WestCoast’s Kulkarni estimates India has the potential to tap 4.5 million hectares of freshwater resources for fish production, and his company believes that the government will continue its strong push to increase fish production, given evidence that more state governments are leasing out their water bodies for aquaculture and the fact that the National Bank for Agriculture and Rural Development offers easy access to credit for companies wishing to set up fish farms, according to Fortune India.  So far, what limited fish farming that exists in India been limited to Tamil Nadu and Andhra Pradesh, the magazine reported, but WestCoast has set its sight on expanding fish aquaculture in India’s western states.

“Encouragement of inland aquaculture helps to limit the over-exploitation and dependence on seas and oceans for food.
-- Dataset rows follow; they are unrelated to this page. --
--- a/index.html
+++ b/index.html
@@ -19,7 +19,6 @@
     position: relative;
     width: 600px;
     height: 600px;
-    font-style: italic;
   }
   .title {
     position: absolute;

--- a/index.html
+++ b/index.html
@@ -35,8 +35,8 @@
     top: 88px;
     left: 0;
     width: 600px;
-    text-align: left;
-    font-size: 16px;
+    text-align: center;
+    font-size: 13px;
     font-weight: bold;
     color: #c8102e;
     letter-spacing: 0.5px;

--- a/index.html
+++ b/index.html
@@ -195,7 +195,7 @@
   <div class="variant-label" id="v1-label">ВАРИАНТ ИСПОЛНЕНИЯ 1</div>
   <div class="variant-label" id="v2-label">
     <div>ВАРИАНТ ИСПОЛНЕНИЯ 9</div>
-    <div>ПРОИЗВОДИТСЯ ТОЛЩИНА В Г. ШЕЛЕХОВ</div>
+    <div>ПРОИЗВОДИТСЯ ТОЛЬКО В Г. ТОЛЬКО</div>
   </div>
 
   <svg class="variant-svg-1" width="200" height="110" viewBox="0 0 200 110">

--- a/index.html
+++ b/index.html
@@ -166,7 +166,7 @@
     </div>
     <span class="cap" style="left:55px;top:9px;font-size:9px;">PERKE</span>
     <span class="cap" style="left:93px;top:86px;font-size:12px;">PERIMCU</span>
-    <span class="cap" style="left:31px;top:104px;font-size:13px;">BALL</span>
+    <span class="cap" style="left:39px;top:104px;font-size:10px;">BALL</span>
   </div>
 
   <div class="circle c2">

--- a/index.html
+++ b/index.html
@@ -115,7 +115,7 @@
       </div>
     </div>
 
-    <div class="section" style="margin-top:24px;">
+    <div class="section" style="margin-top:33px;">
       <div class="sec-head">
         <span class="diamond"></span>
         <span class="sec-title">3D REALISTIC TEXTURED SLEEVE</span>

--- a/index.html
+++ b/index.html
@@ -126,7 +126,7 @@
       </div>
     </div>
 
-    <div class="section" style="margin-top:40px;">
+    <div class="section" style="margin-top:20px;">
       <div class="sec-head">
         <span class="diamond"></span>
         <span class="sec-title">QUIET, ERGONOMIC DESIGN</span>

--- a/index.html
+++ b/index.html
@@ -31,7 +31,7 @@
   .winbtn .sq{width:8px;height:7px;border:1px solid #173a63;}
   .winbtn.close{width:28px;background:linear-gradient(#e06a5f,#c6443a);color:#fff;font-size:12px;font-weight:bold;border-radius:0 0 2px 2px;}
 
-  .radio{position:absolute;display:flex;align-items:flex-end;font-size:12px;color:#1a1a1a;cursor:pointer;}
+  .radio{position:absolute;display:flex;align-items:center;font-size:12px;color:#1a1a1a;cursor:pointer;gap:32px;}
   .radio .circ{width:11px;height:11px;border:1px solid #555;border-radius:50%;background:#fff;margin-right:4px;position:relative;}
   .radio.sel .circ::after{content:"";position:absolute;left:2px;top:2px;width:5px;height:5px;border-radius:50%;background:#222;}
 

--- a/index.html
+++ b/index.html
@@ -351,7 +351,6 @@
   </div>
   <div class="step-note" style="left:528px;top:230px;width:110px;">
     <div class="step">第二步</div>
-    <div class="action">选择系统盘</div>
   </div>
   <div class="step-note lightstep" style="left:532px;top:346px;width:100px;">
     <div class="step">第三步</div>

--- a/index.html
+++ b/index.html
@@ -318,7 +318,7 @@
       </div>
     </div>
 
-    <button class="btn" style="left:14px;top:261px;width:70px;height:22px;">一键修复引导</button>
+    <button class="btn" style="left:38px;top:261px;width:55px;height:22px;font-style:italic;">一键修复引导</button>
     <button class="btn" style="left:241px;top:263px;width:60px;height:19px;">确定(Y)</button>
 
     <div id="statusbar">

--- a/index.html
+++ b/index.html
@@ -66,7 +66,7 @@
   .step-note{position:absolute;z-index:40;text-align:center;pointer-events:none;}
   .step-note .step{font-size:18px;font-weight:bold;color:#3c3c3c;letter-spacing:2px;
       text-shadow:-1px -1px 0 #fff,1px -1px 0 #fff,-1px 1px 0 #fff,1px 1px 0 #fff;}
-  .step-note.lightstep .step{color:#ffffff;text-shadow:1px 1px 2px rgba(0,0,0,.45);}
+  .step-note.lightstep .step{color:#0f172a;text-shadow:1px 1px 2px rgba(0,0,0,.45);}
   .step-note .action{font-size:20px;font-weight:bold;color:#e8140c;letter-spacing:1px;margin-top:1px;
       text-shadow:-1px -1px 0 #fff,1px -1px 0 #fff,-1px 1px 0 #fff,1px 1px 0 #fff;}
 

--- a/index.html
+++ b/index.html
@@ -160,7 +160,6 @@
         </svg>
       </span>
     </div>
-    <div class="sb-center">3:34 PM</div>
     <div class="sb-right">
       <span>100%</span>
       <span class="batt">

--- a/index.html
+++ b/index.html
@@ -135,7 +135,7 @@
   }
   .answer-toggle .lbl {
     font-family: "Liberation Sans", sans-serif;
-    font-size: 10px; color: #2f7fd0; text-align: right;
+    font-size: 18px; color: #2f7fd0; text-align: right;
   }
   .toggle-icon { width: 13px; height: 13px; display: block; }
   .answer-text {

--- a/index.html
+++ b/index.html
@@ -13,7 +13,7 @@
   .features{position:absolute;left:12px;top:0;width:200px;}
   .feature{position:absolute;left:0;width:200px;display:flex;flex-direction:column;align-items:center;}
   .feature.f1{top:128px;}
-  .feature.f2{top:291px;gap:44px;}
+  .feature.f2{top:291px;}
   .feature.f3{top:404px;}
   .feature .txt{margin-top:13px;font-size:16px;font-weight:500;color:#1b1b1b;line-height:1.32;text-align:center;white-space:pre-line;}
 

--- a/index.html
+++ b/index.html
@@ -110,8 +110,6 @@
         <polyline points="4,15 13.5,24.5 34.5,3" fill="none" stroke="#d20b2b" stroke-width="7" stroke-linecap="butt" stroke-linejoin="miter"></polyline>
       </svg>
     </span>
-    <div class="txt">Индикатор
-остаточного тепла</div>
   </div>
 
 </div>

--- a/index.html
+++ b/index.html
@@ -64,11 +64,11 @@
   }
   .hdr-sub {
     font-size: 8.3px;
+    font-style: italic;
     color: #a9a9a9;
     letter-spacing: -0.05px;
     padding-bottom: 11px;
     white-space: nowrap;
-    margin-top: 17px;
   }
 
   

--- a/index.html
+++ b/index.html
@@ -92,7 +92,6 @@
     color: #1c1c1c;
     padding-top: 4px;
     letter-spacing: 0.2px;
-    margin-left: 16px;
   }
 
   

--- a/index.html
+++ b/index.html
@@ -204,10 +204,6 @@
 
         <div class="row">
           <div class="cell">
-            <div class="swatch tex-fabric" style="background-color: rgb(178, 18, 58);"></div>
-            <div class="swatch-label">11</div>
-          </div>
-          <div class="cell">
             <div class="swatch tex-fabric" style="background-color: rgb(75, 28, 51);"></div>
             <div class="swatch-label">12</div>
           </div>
Aquaculture also helps in managing protein deficiency of the nation by increasing fish production and making it more accessible and affordable to the masses,” Kulkarni said.

Kulkarni said India has set a target of 150 million tons of fish production by the 2019-20 financial year, up from 107 million tons produced during 2015-16. 

“And by utilizing their products and technologies,  this partnership [with AKVA] will help us achieve a major share in fish production,” he said.